Из-за увеличения числа прислуживающих технических устройств (бытовой техники, инструментов, средств связи, оружия, транспортных средств и т. д.) взрослый человек индустриальной и тем более постиндустриальной эпохи перестал быть энергетическим центром, говоря словами Поля Валери. Поскольку теперь он не несет вес своего тела (2/100 рассеянной на Земле энергии), то, прежде всего, он не использует его для измерения вещей (шагами, пядями, футами, мощностью). Во всех смыслах этого слова человек уже не является эталоном мира, мерой всех вещей.
Без сомнения, технологический прогресс довел до конца юношескую революцию девятнадцатого века.
Отныне для нас, как для итальянских мимов, показывающих пародию на детей, все на свете — игра. От цивилизации образов, т. е. — книжки с картинками еще не умеющего читать ребенка, адаптированной для зрелого человека, и далее — к подлаженной под производство горячих и порнографических комиксов индустрии фотографии, к системе образования и профессионального обучения… К гаджетизации системы потребления, когда приобретаются предметы не необходимые, но подходящие под изменчивые нормы незрелых людей. Мы до несварения, до ожирения пичкаем себя нездоровой и засахаренной пищей, а игра на бирже дает нам средства к существованию. Борцы за отмену запретов называют прием наркотиков «развлечением»…
Браки сегодня разваливаются один за другим, потому что молодые супруги и не предполагают состариться вместе, а непосредственность настоящего мешает задуматься о постоянстве в будущем.
В семьях, скорее разобщающих, чем соединяющих людей, взрослые капризничают, словно дети, играют теми же игрушками, пользуются теми же электронными устройствами, в обращении с которыми дети так ловки. Со своими чадами родители ведут себя как компаньоны, едва ли не как педофилы, потому что каждый знает, что секс — это суперигрушка.
Возраст гражданской зрелости — получения права голоса — уже снизился с двадцати до восемнадцати лет, а сейчас парламентарии предлагают опустить его до шестнадцати и даже четырнадцати лет, что только подчеркивает общую тенденцию.
В эпоху повсеместного исчезновения возрастных ориентиров все более юные дети оставляют дневные игры, развлечения и спорт и вступают в уличные ночные игры, стремятся к встрече с незрелым миром и его игрушками, чтобы потом стать героями свершившейся для них революции.
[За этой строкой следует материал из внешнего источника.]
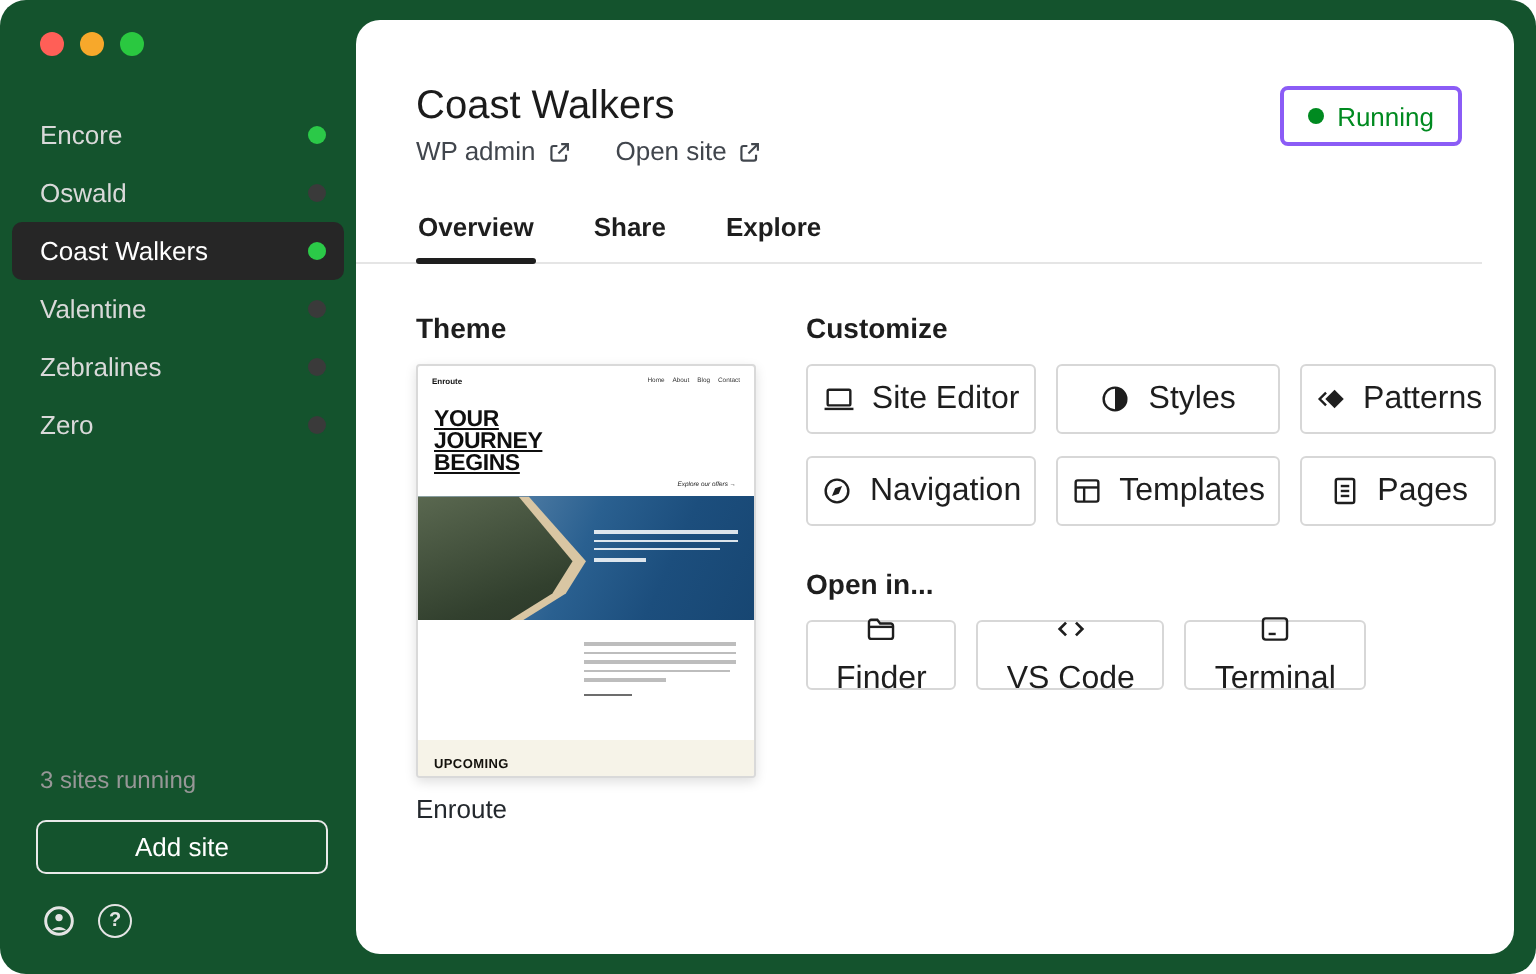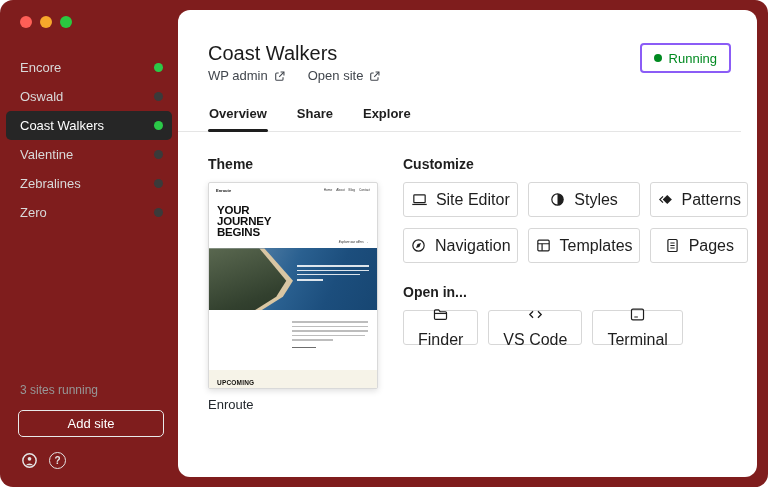--- a/index.html
+++ b/index.html
@@ -5,7 +5,7 @@
   * { box-sizing: border-box; }
   body { margin:0; background:#ffffff; font-family:"Liberation Sans", sans-serif;
          -webkit-font-smoothing:antialiased; }
-  .window { position:relative; width:768px; height:487px; background:#7f1d1d;
+  .window { position:relative; width:768px; height:487px; background:#14532d;
             border-radius:13px; overflow:hidden; }
 
   

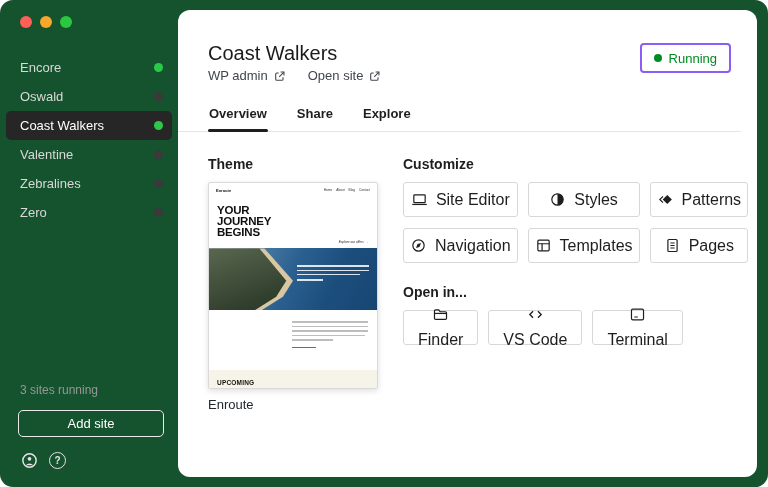--- a/index.html
+++ b/index.html
@@ -71,7 +71,7 @@
   .t-menu { display:flex; gap:4px; font-size:3.2px; color:#333333; }
   .t-hero { padding:8px 8px 1px; }
   .t-h1 { font-size:11.5px; font-weight:800; color:#0f0f0f; line-height:.94;
-          letter-spacing:-.2px; }
+          letter-spacing:-.2px;text-decoration:underline; }
   .t-explore { font-size:3.2px; font-style:italic; color:#222222; text-align:right;
                padding:2px 9px 4px; }
   .t-photo { height:62px; flex:none; position:relative;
Они, в свою очередь, смогут быть жестокими, хохоча угонять машины и мотоциклы, бесчинствовать (игрушки создаются, чтобы их ломали), по любому поводу использовать оружие…
По причине своей юридической неприкосновенности — то есть безответственности — они, предоставленные своими инфантилизированными и разобщенными семьями самим себе, миллионами будут попадать в сети преступного мира. Не надо забывать и о детях-солдатах десяти-двенадцати лет, участвующих в партизанских и псевдоосвободительных войнах…
* * *
Каждая политическая революция — драма, но начинающаяся техническая революция, без сомнения, более чем драма, это — трагедия познания, вавилонское смешение частного и коллективного корпусов знаний.
Подобно эзопову «языку», Интернет одновременно и худшая и лучшая из вещей. Ничем не ограниченное развитие коммуникации таит в себе риск катастрофы, встречу виртуального «Титаника» с айсбергом.
Кибернетика сети сетей, плод «технософских» иллюзий, появившихся в одно время с идеей об окончании холодной войны как «окончании Истории», есть, скорее, система, чем техника, — техносистема стратегической коммуникации, несущая в себе системный риск разрушительной цепной реакции, неизбежной в эпоху начинающейся глобализации.
После атомной бомбы и сорока лет поддержания системы всеобщего ядерного сдерживания пришло время информационной бомбы, перспектива взрыва которой вскоре потребует установления системы социального сдерживания и внедрения «автоматических предохранителей» для предотвращения перегрева, то есть расщепления социального ядра наций.
Происходящая в реальном времени глобализация телекоммуникаций, — неафишируемая модель которой представлена Интернетом, — и информационная революция ведут к систематическим доносам, вызывающим панические слухи и подозрения и способным уничтожить профессиональную этику «истины», а следовательно, — и свободу прессы. Сомнения по поводу оглашаемых/отрицаемых фактов, неконтролируемые манипуляции источниками и общественным мнением предвещают то, что революция реальной информации окажется также и революцией в виртуальной дезинформации и пишущейся сейчас истории.